> **WORK REQUEST**
Reproduce from the records below, with no pictures, exactly the lines between the one containing "autoridades del Estado" and the one containing "del Presidente de", inclusive.

> **DATA EXTRACTS**

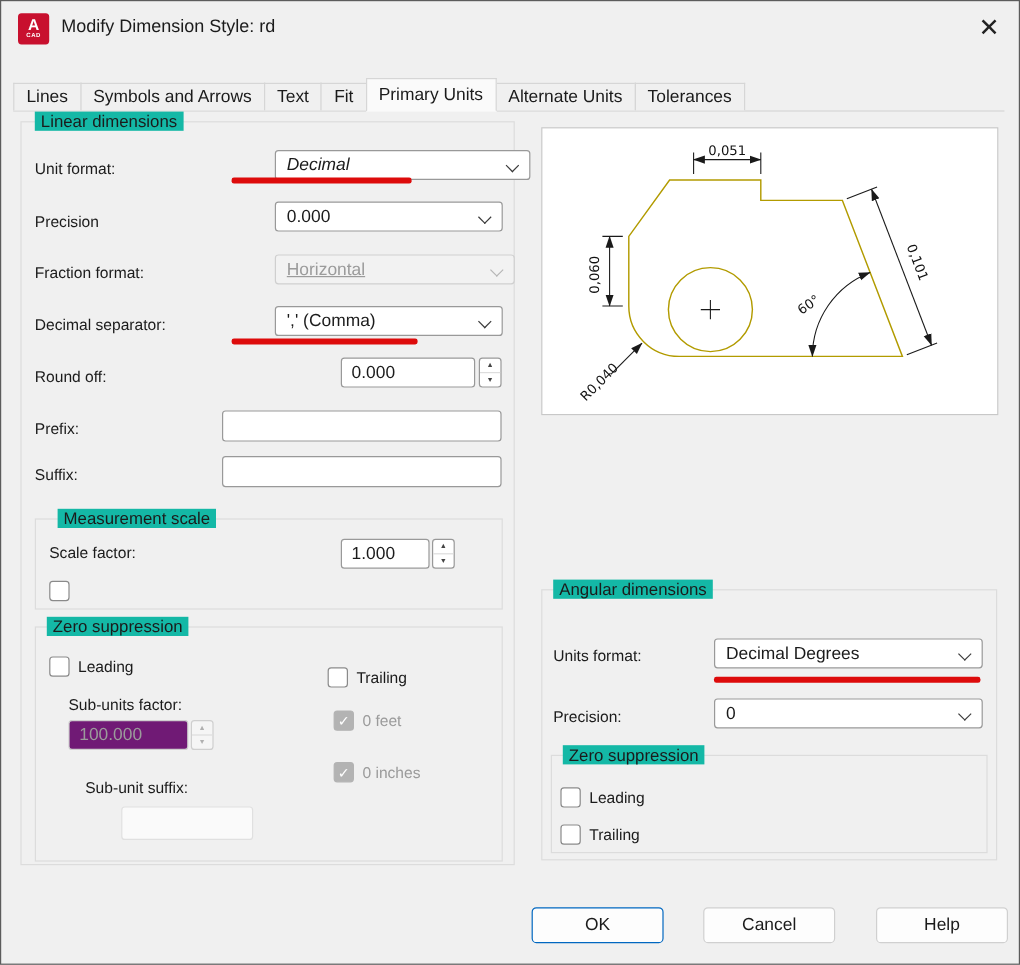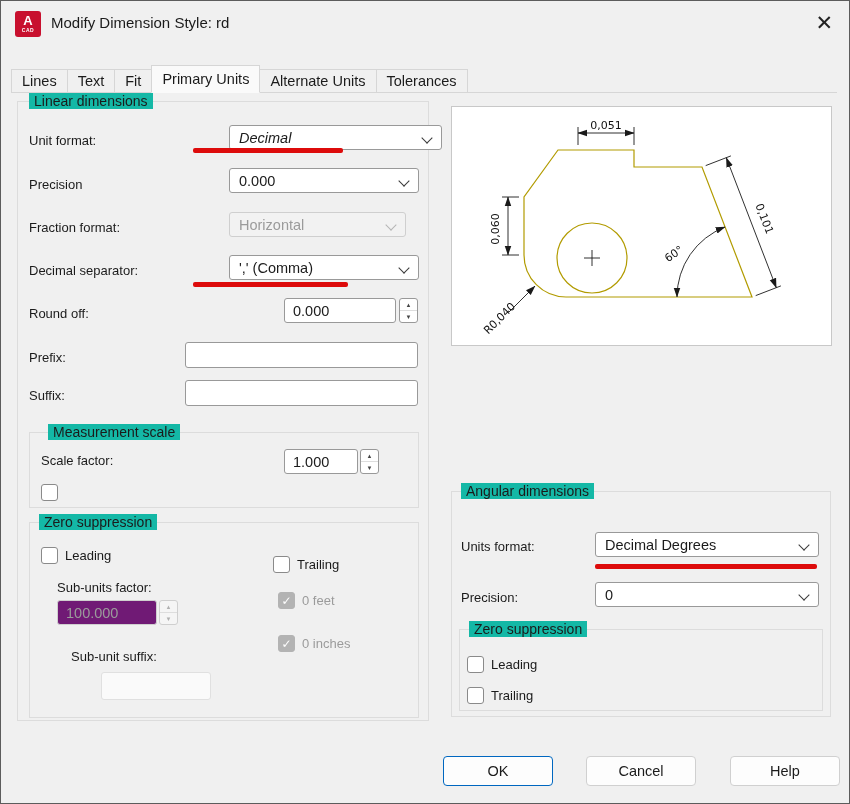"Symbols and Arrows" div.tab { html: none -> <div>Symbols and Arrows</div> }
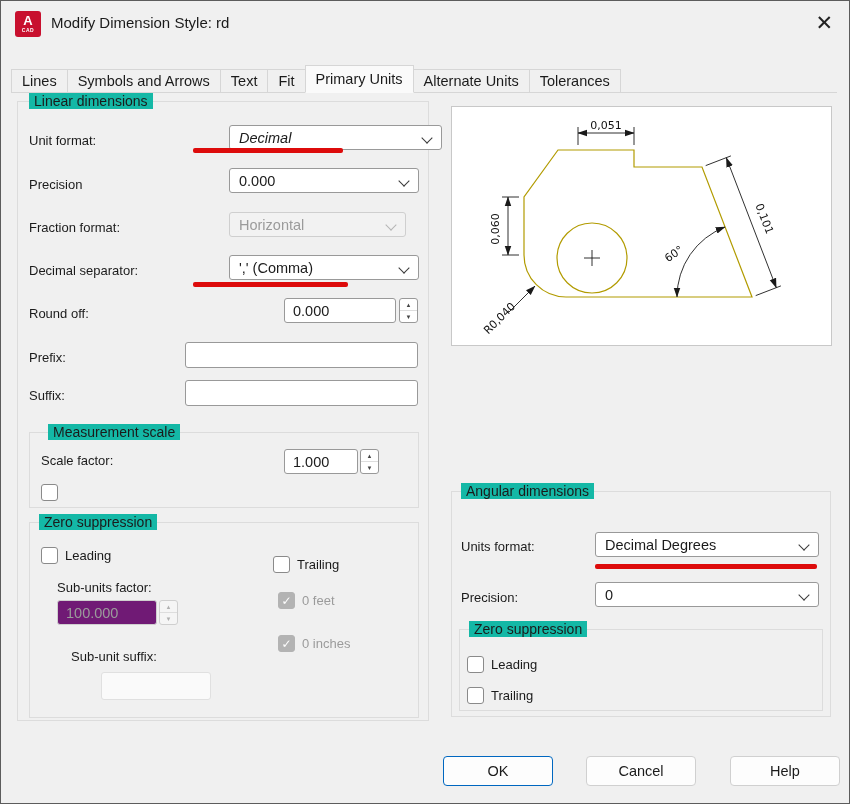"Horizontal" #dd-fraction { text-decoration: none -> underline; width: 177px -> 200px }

==

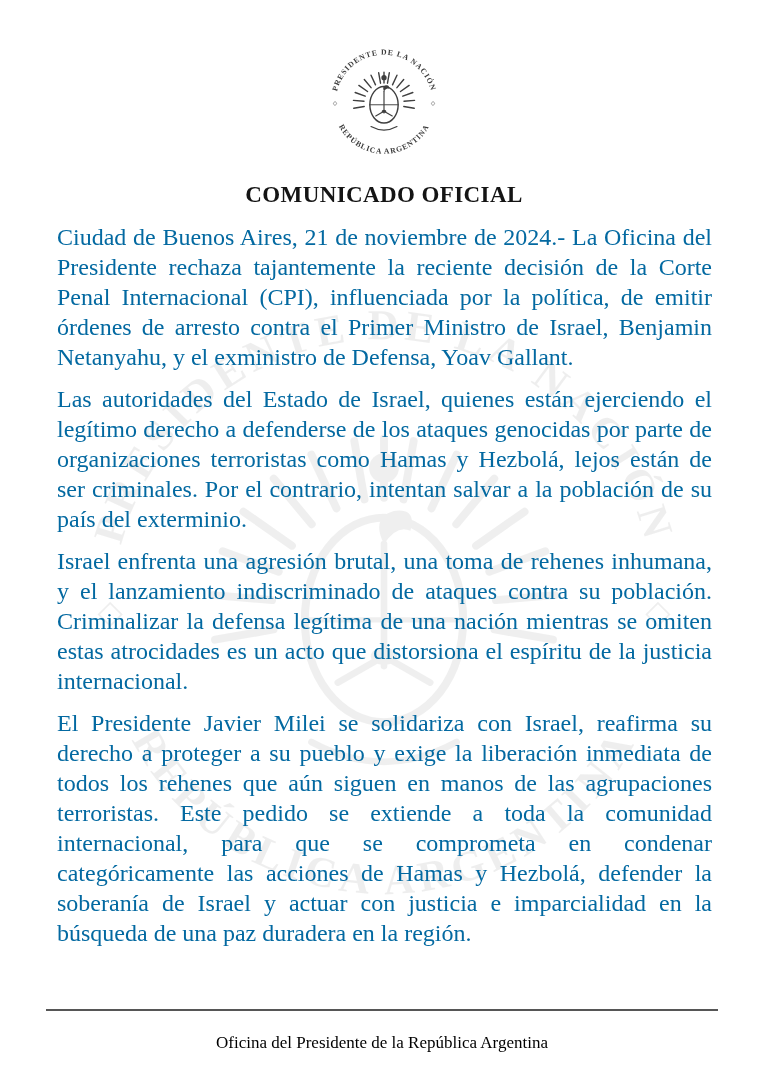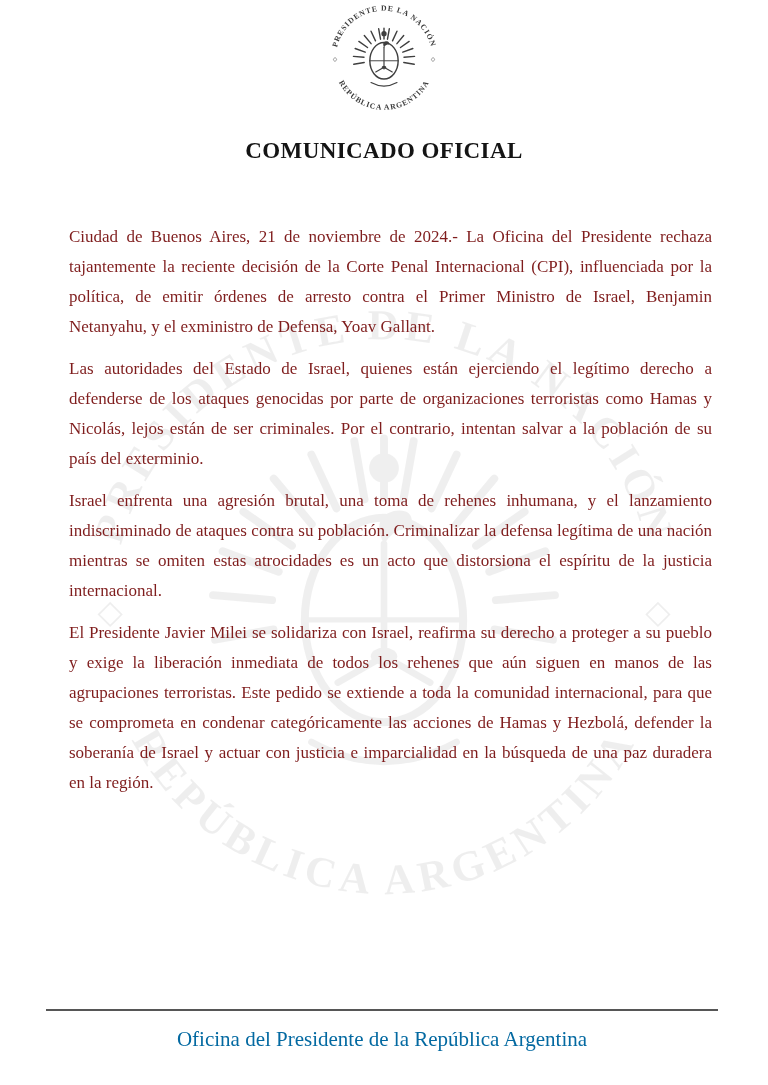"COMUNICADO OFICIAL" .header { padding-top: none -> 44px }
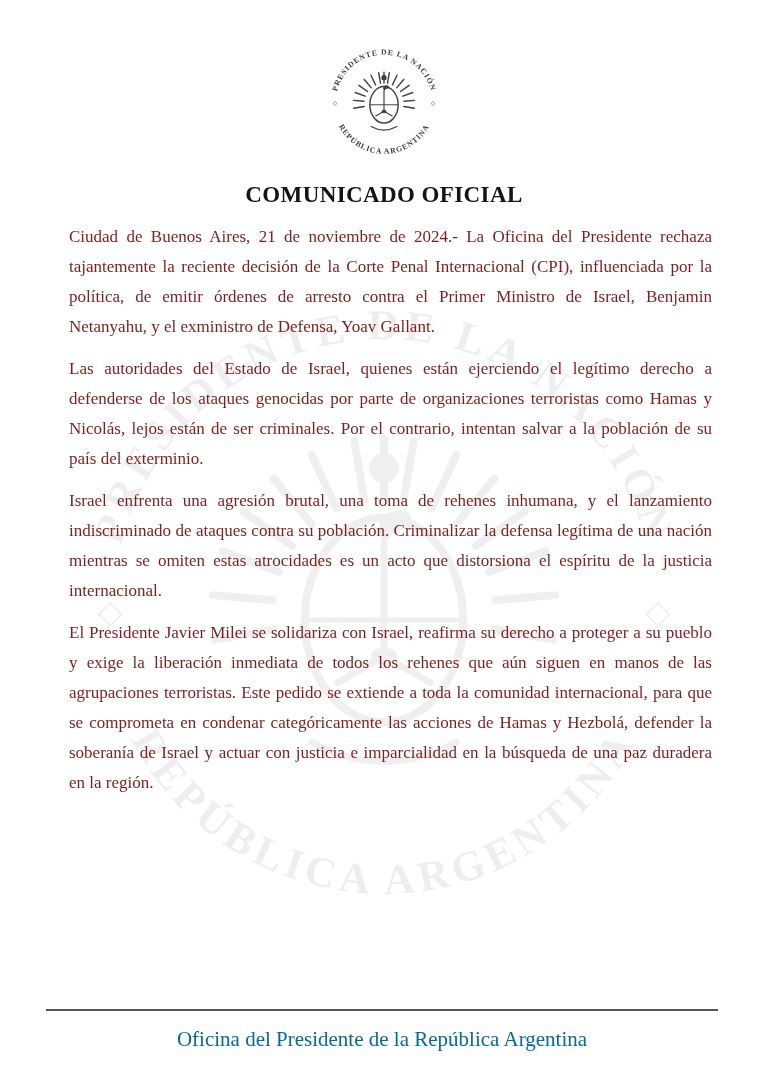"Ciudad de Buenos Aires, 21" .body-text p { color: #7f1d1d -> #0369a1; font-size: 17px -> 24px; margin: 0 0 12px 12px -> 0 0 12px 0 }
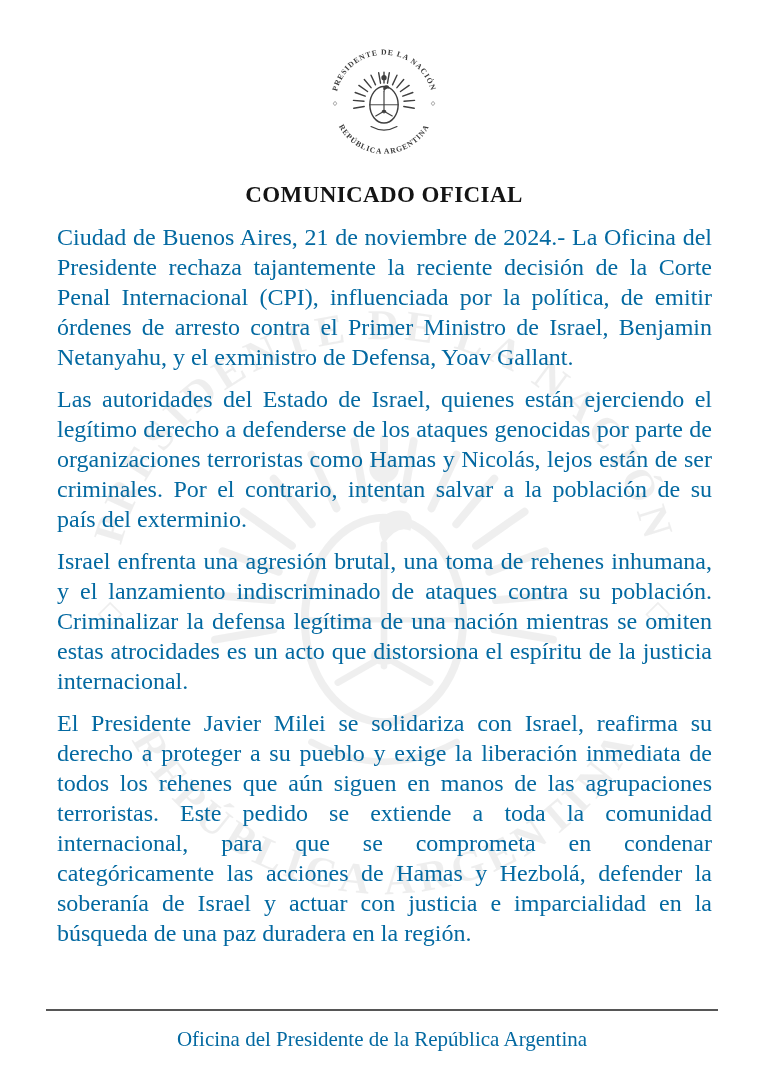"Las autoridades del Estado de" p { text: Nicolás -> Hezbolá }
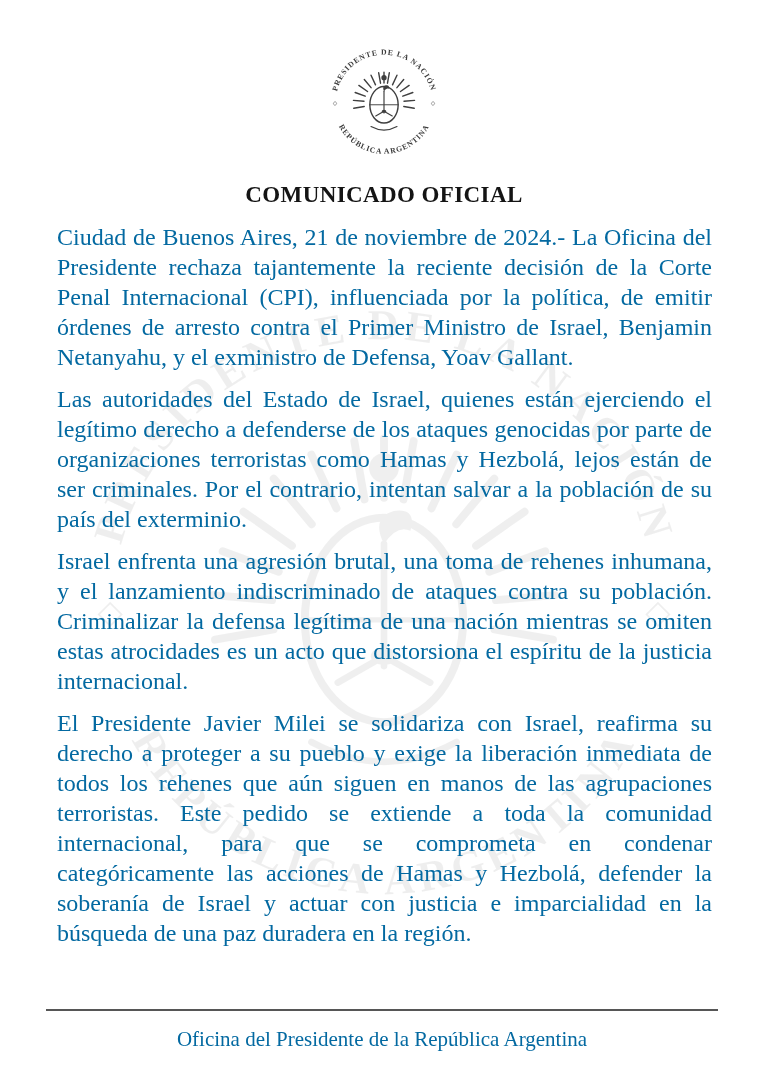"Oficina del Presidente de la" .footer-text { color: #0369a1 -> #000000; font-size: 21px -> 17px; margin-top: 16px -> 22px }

> **ANSWER**
"Las autoridades del Estado de" p { text: Nicolás -> Hezbolá }
"Oficina del Presidente de la" .footer-text { color: #0369a1 -> #000000; font-size: 21px -> 17px; margin-top: 16px -> 22px }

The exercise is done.